Culture juive | Publication
Figures du jour 1930 & Mannequins 1934 - Debora Vogel
Cette parution en édition bilingue constitue un événement car il permet de découvrir en français une poétesse majeure de l'avant-garde polonaise des années 1930. Debora Vogel, disparue à 42 ans avec sa famille dans la liquidation du ghetto de Lwów (Lviv), avait appris le yiddish tardivement et décidé d'écrire dans cette langue pour faire naître une "poésie statique", un style né de l'ennui et ainsi marqué par la répétition et la monotonie.
Debora Fogel est née en 1900 à Bursztyn, une petite ville rurale de Galicie orientale (aujourd'hui en Ukraine) dans un milieu assimilé parlant polonais et acquis aux idées sionistes. Après des études de philosophie et de lettres, elle part à New-York avant de sillonner l'Europe, notamment Stockholm, Berlin et Paris, devenant ainsi une intellectuelle parfaitement polyglotte. C'est dans ces mêmes années de formation qu'elle apprend le yiddish méprisé par les siens.
Installée à Lwów (Lviv), elle enseigne la psychologie et publie ses premiers poèmes en yiddish. Elle participe activement à la vie intellectuelle et artistique, tissant des liens étroits avec les représentants de l'avant-garde littéraire polonaise et yiddish. Elle publie de nombreux articles théoriques et critiques sur l'art contemporain dans différentes revues : on lui doit notamment d'avoir conceptualisé l'art du montage et du photomontage. C'est aussi à cette époque qu'elle développe une amitié profonde avec l'écrivain, dessinateur, graphiste et critique littéraire Bruno Schulz, qui se concrétise dans une correspondance, des promenades et des échanges créatifs et littéraires féconds.

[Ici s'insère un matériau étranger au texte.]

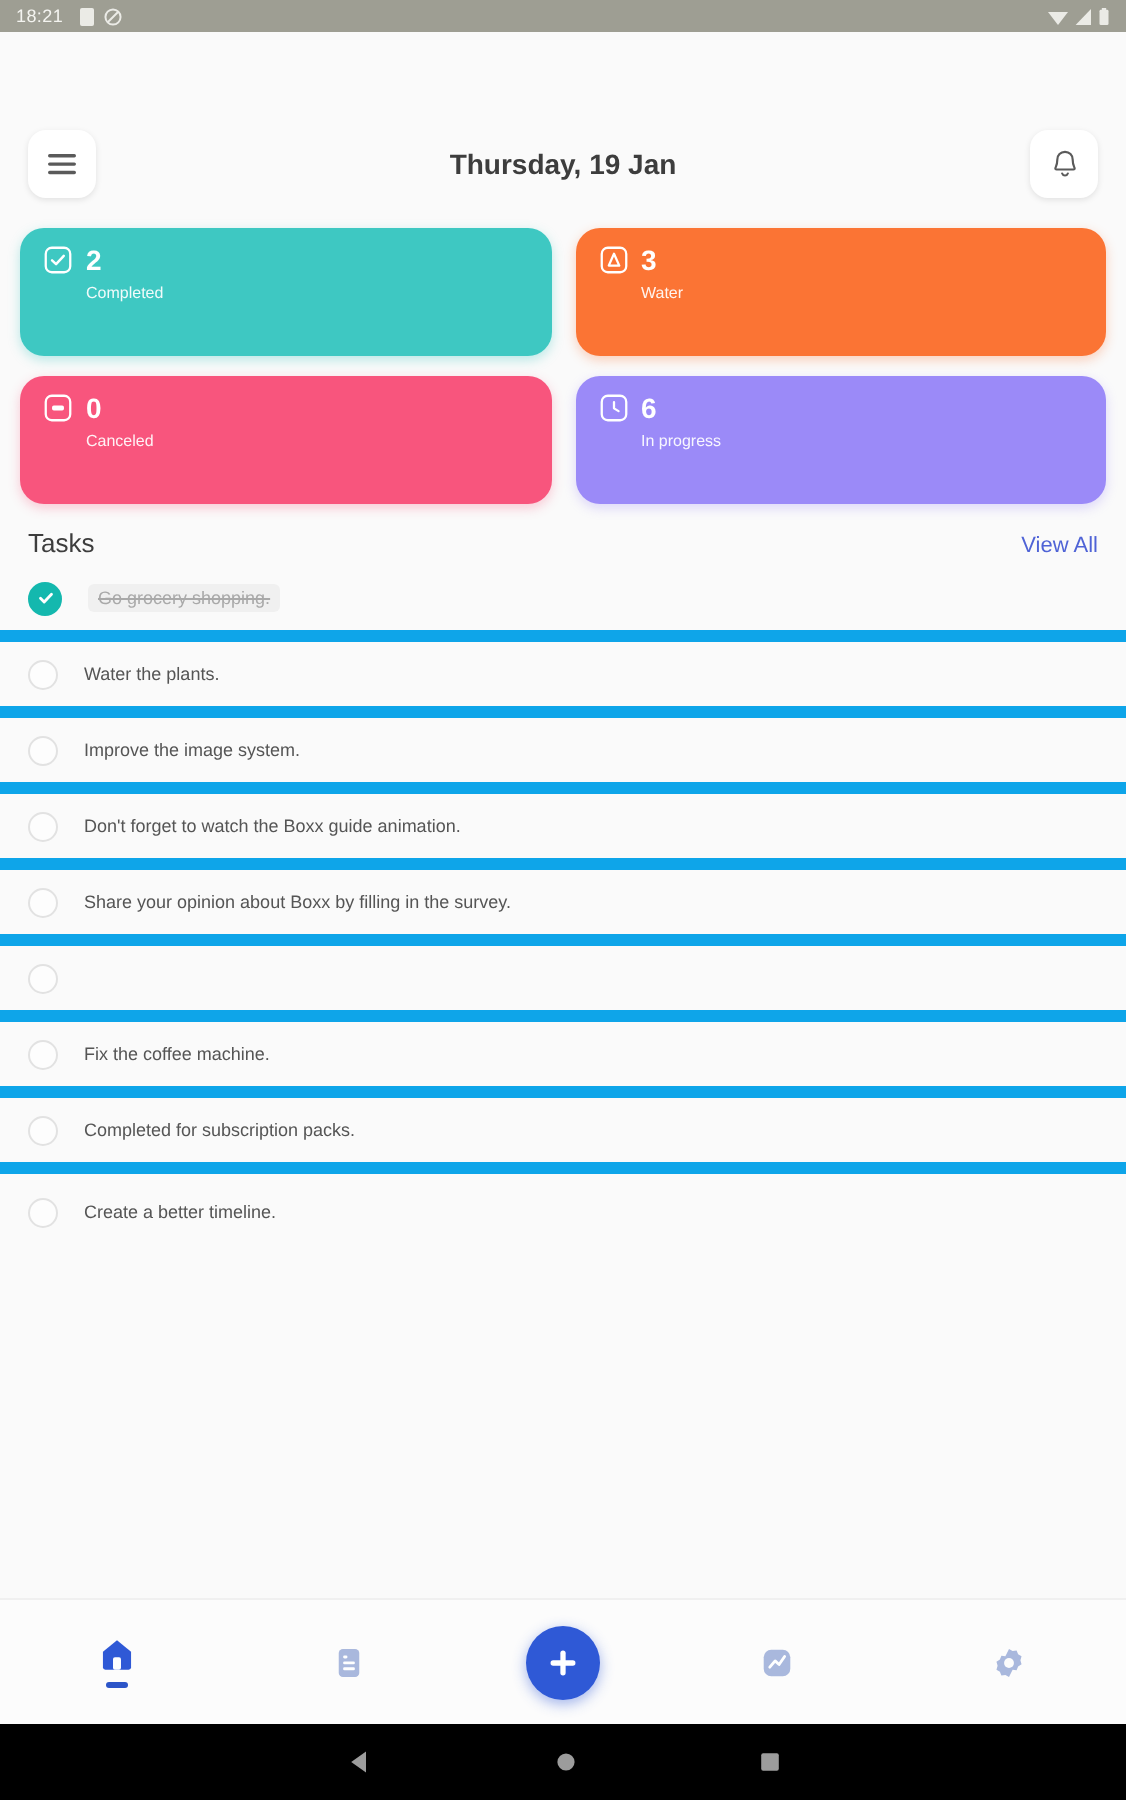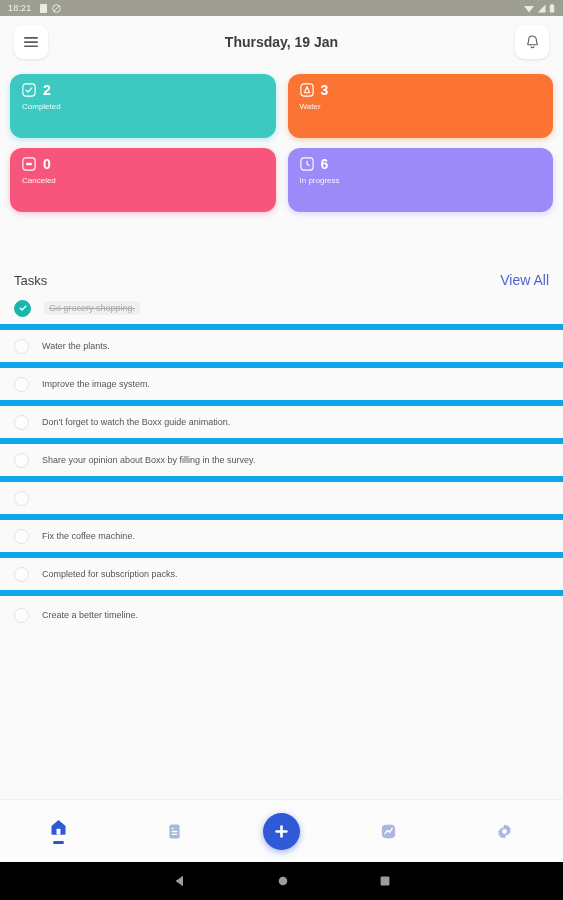"Thursday, 19 Jan" .appbar { margin-top: none -> 40px }
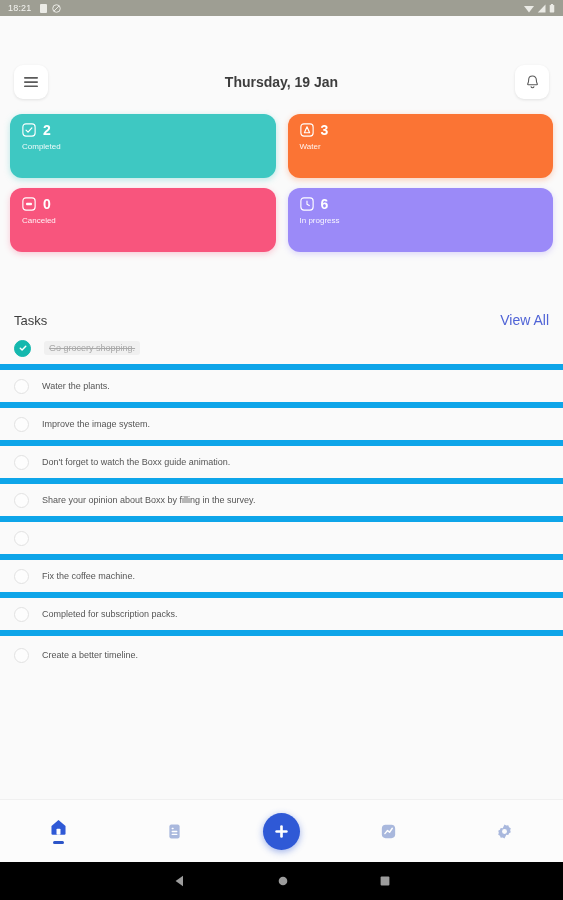"Completed" .card-label { margin-left: none -> 21px }
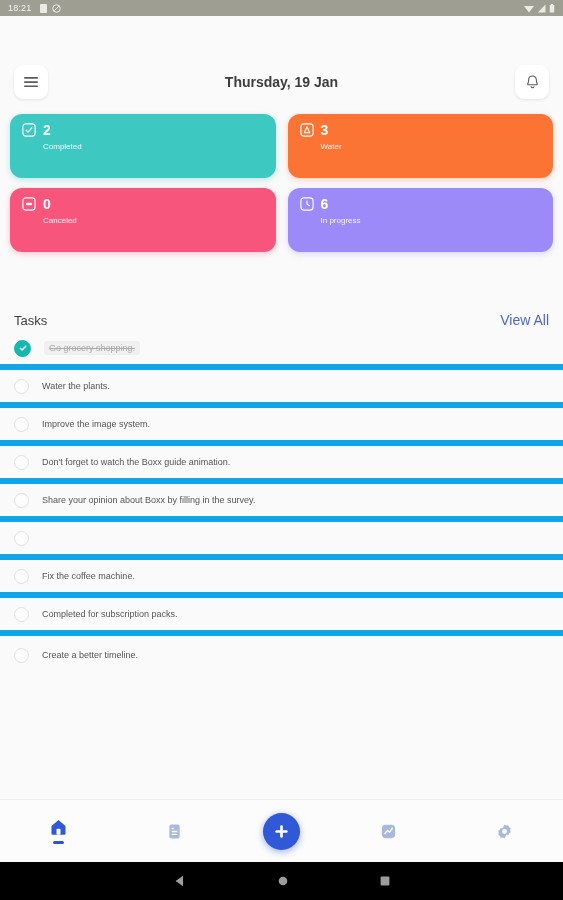"View All" .view-all { font-size: 14px -> 11px; margin-top: 48px -> none }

En 1941, elle est envoyée dans le ghetto de Lwów avec sa mère, son mari et son fils de 5 ans : ils sont assassinés tous pendant la liquidation du ghetto en août 1942.
C'est en 1930 et 1934 que Debora Vogel publie deux recueils de poésie en yiddish. Elle y évoque des thématiques de la vie quotidienne, des tableaux urbains, des éléments du monde animal ou végétal. À ses observations du monde qui l'entoure s'ajoutent des considérations philosophico-esthétiques. Debora Vogel revendique un style naissant de l'ennui, ce qui se traduit par des principes de répétition, de monotonie et de statisme dans ses textes.
Son second recueil est inspiré par son expérience de la grande ville, synonyme d'exaspération, à cause de l'aliénation engendrée par la modernité, l'industrialisation, la marchandisation, l'automatisation et la triste réalité de la condition féminine.
Cette parution en édition bilingue - yiddish / français - constitue un événement car il permet de découvrir en français une poétesse majeure de l'avant-garde polonaise des années 30. La traduction a été assurée par Batia Baum, décédée en juin 2023, et qui a consacré sa vie à l'enseignement, la préservation et la traduction du yiddish, une langue que la Shoah a quasiment fait disparaître.
Cet ouvrage qui vient de paraître aux éditions La Barque a reçu le soutien de la Fondation pour la Mémoire de la Shoah pour la traduction et la publication.